● TASK ITEM
A picture-free, exact reproduction of the listing that follows is required.

● WORKING DATA
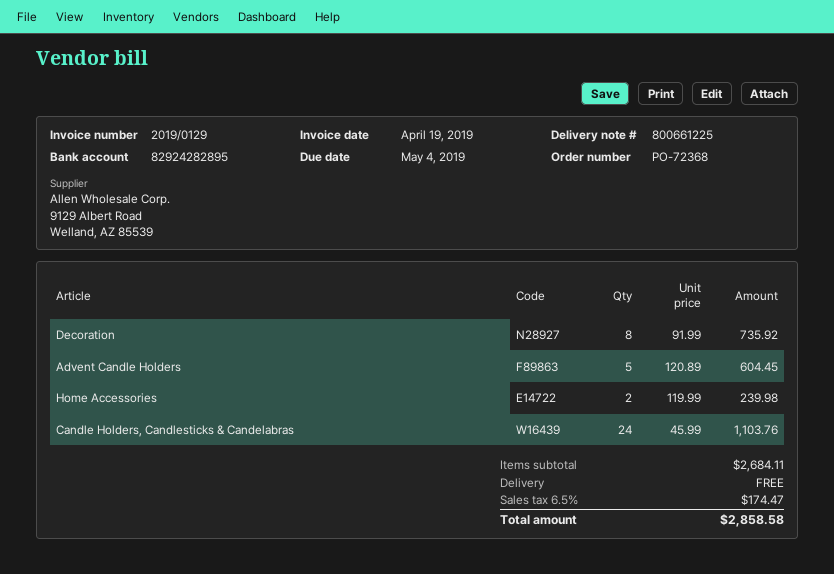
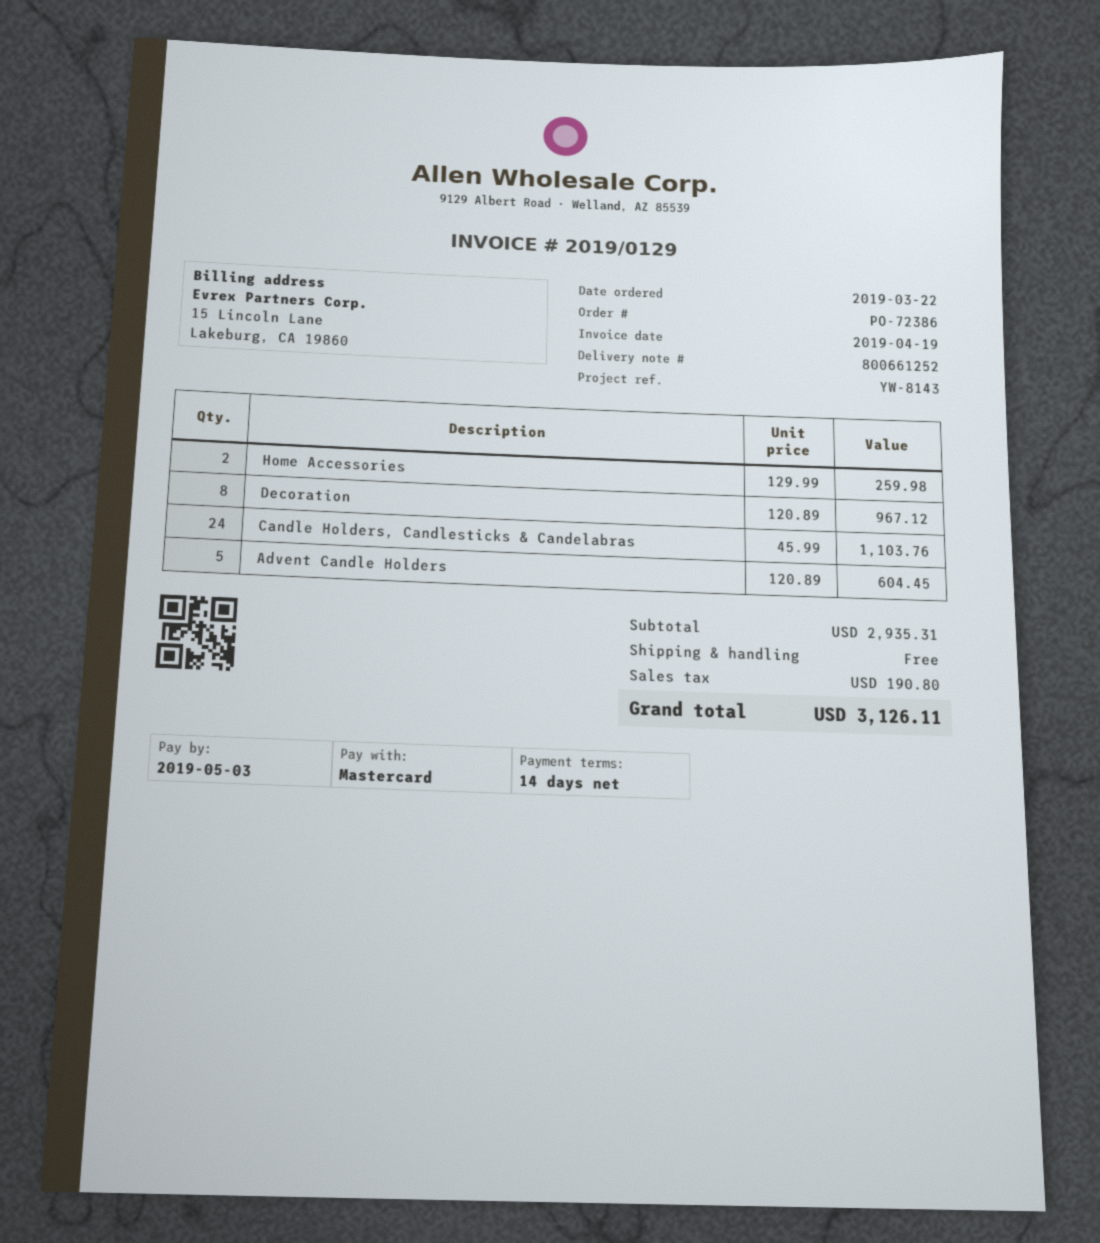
order number: PO-72368 -> PO-72386
delivery note number: 800661225 -> 800661252
due date: 2019-05-04 -> 2019-05-03
Decoration: 8 x 91.99 = 735.92 -> 8 x 120.89 = 967.12
Home Accessories: 2 x 119.99 = 239.98 -> 2 x 129.99 = 259.98
subtotal: 2684.11 -> 2935.31
tax: 174.47 -> 190.80
total: 2858.58 -> 3126.11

● YOUR SOLUTION
order number: PO-72368 -> PO-72386
delivery note number: 800661225 -> 800661252
due date: 2019-05-04 -> 2019-05-03
Decoration: 8 x 91.99 = 735.92 -> 8 x 120.89 = 967.12
Home Accessories: 2 x 119.99 = 239.98 -> 2 x 129.99 = 259.98
subtotal: 2684.11 -> 2935.31
tax: 174.47 -> 190.80
total: 2858.58 -> 3126.11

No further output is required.